• ACTIVITY: Exactly the lines below, starting with the one containing "align-items: flex-start ->" and going on through the one containing "text: 岗认知 ->", must be reproduced, both ends included, and no pictures with them.

• RECORDED DATA:
━━━━━━━━━━

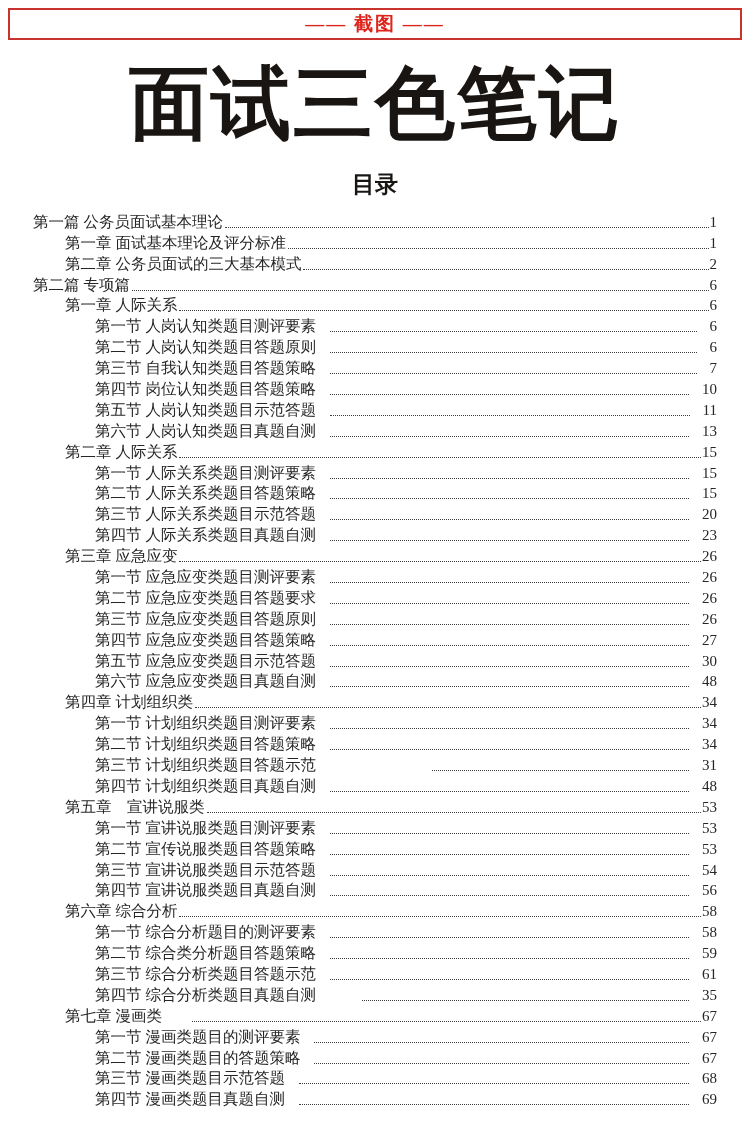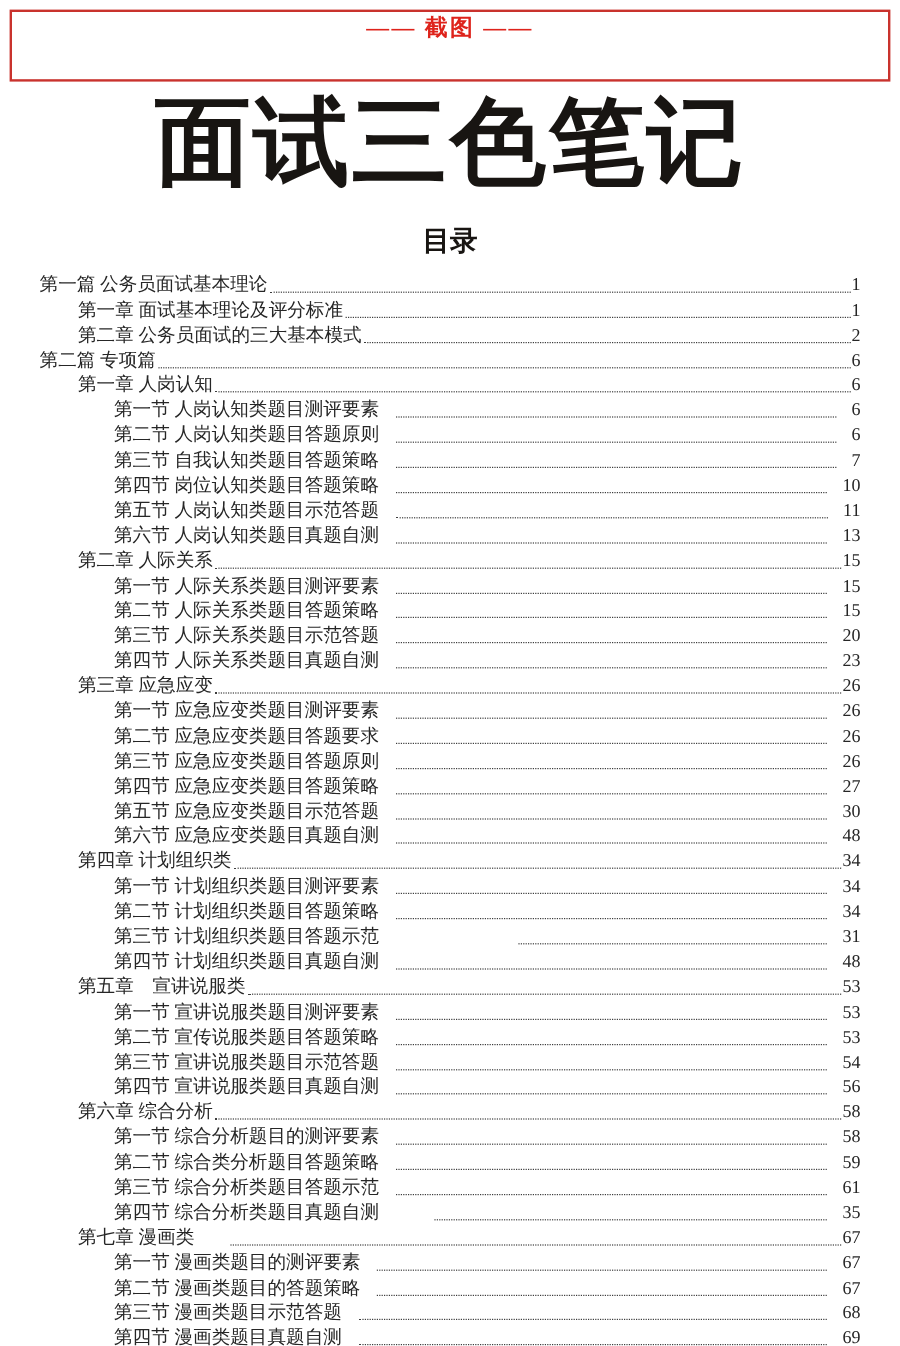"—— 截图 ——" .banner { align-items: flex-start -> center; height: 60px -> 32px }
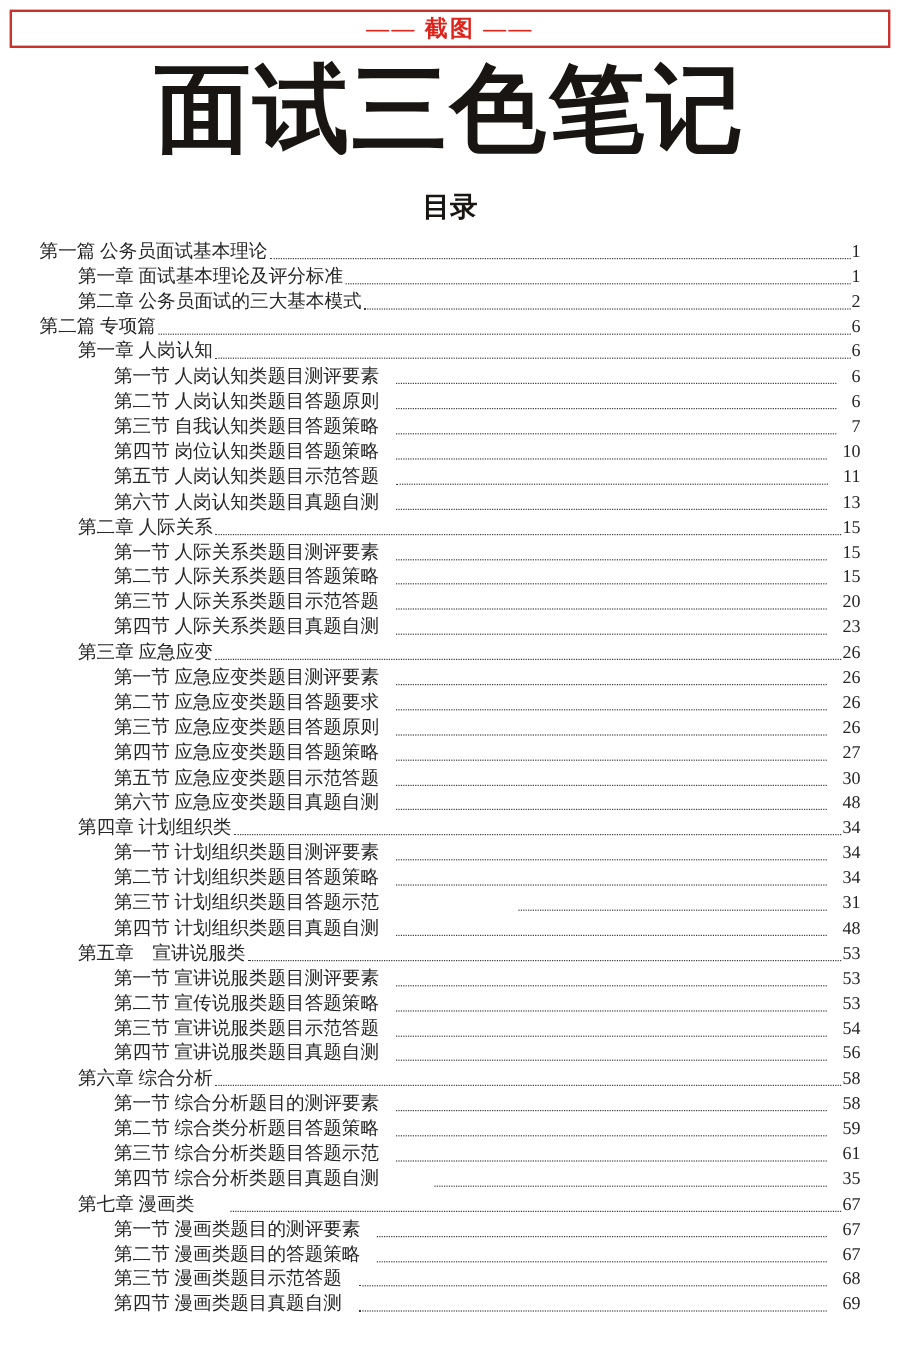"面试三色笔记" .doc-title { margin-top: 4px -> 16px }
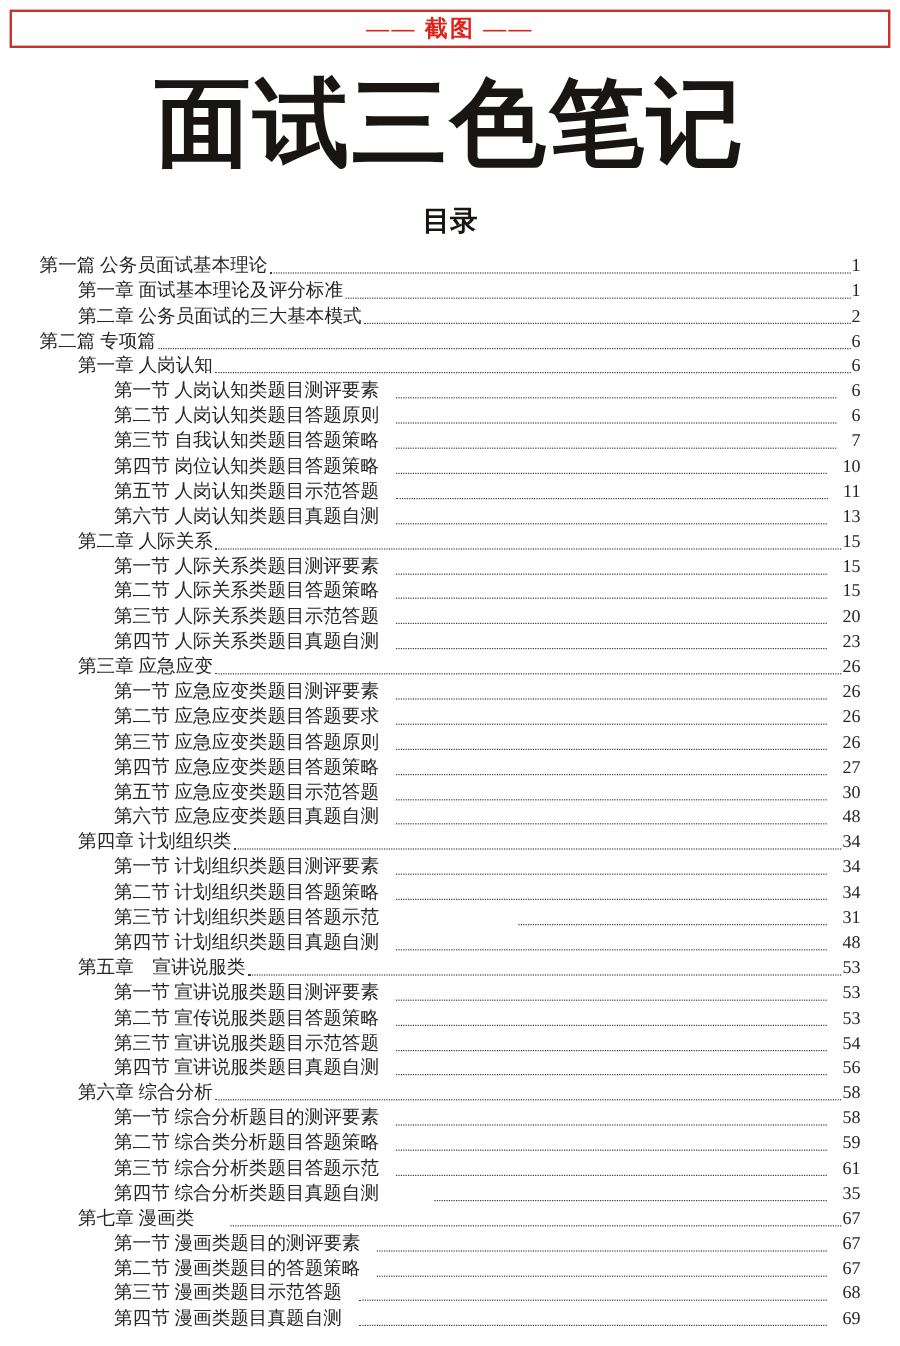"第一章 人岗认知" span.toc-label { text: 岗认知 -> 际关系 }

━━━━━━━━━━

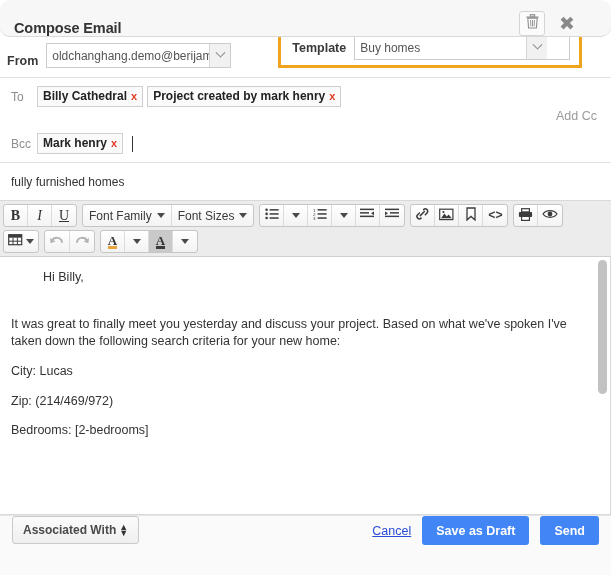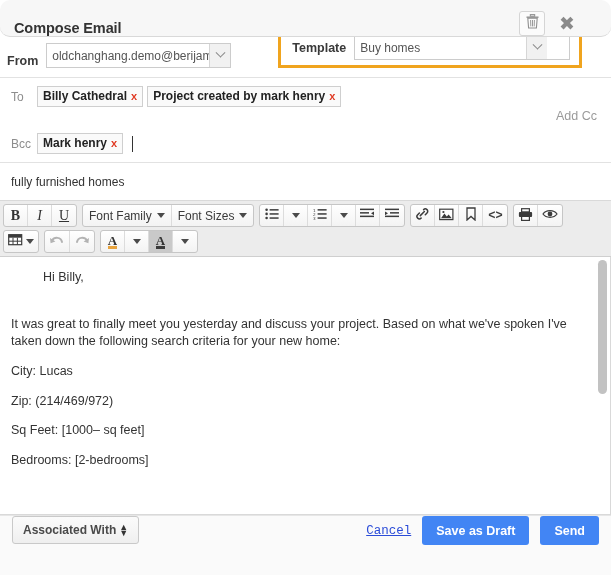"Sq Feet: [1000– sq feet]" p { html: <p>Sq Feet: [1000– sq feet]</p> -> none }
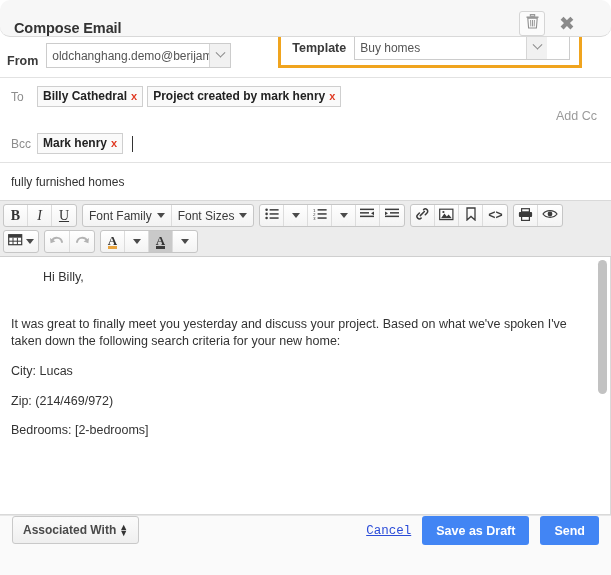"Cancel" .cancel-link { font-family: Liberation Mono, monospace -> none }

━━━━━━━━━━

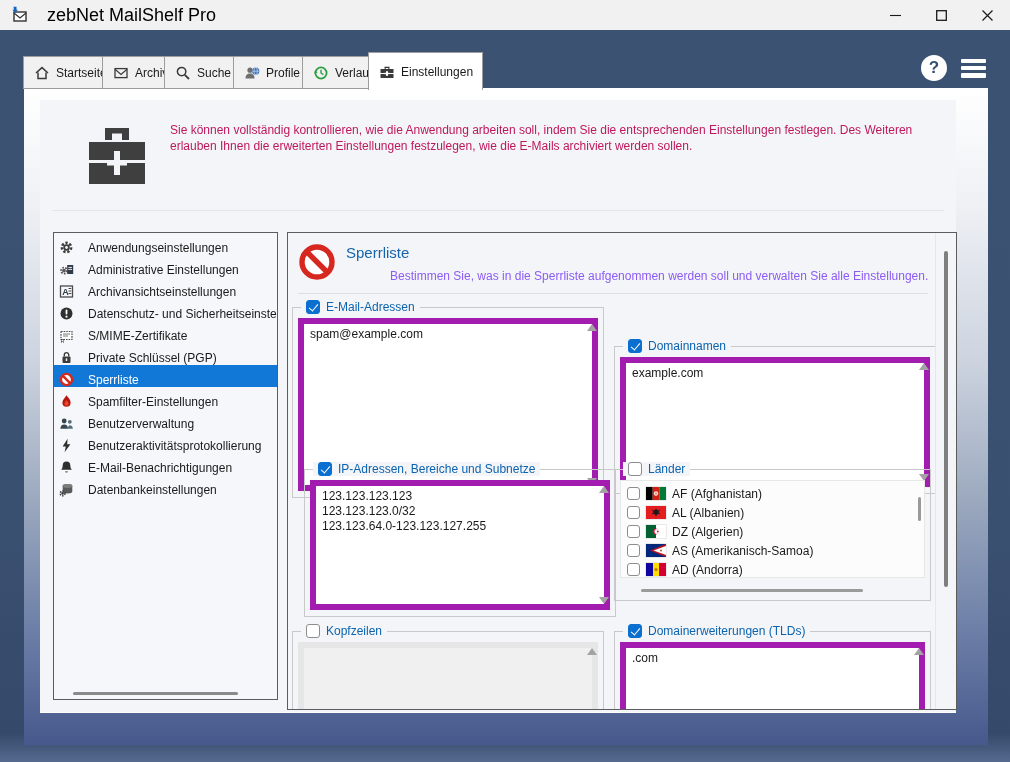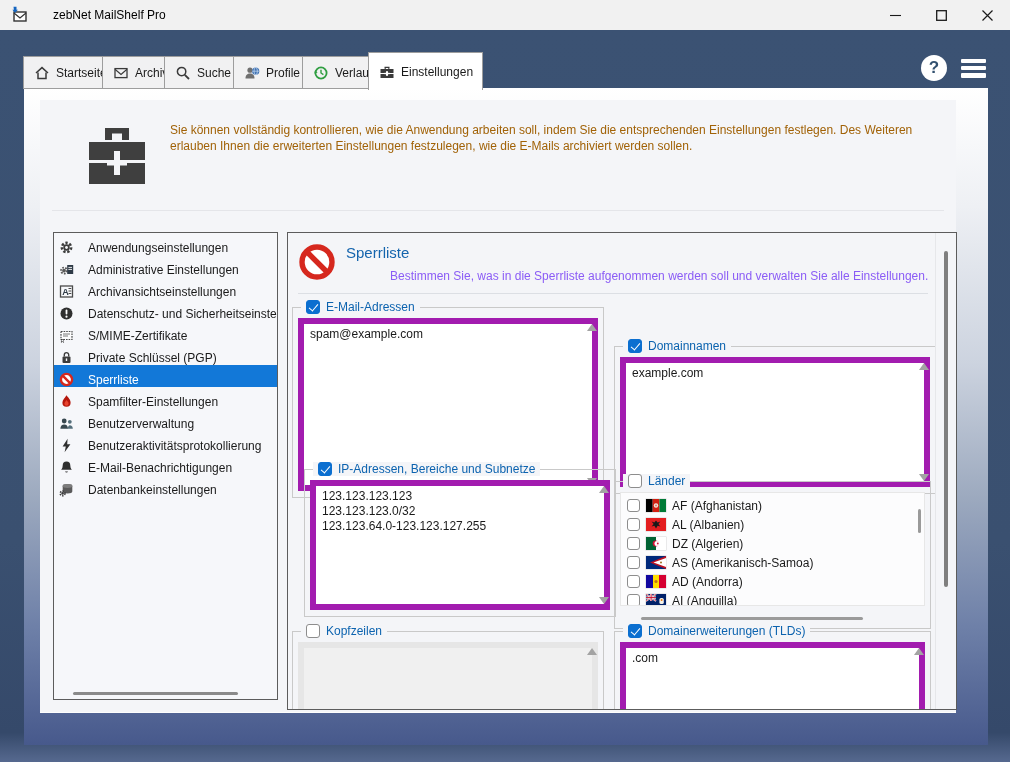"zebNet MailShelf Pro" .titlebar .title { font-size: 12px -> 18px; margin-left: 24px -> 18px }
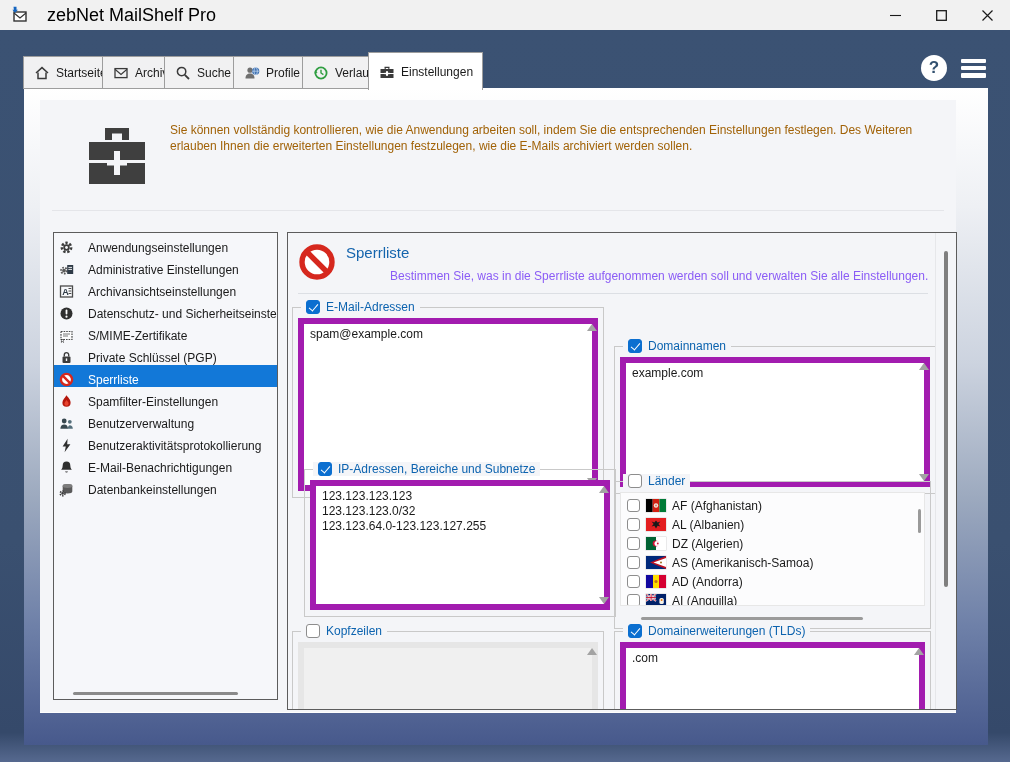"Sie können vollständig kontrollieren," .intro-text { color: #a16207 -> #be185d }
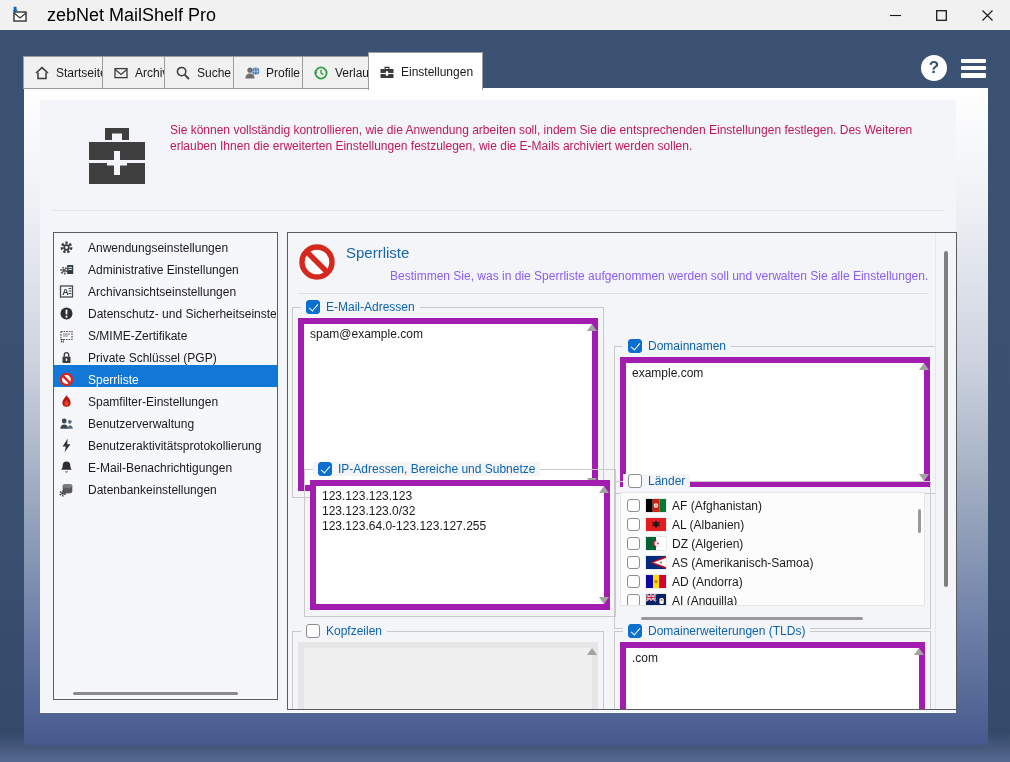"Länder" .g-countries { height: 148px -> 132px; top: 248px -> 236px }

━━━━━━━━━━

• RESULT OF THIS TASK:
"—— 截图 ——" .banner { align-items: flex-start -> center; height: 60px -> 32px }
"面试三色笔记" .doc-title { margin-top: 4px -> 16px }
"第一章 人岗认知" span.toc-label { text: 岗认知 -> 际关系 }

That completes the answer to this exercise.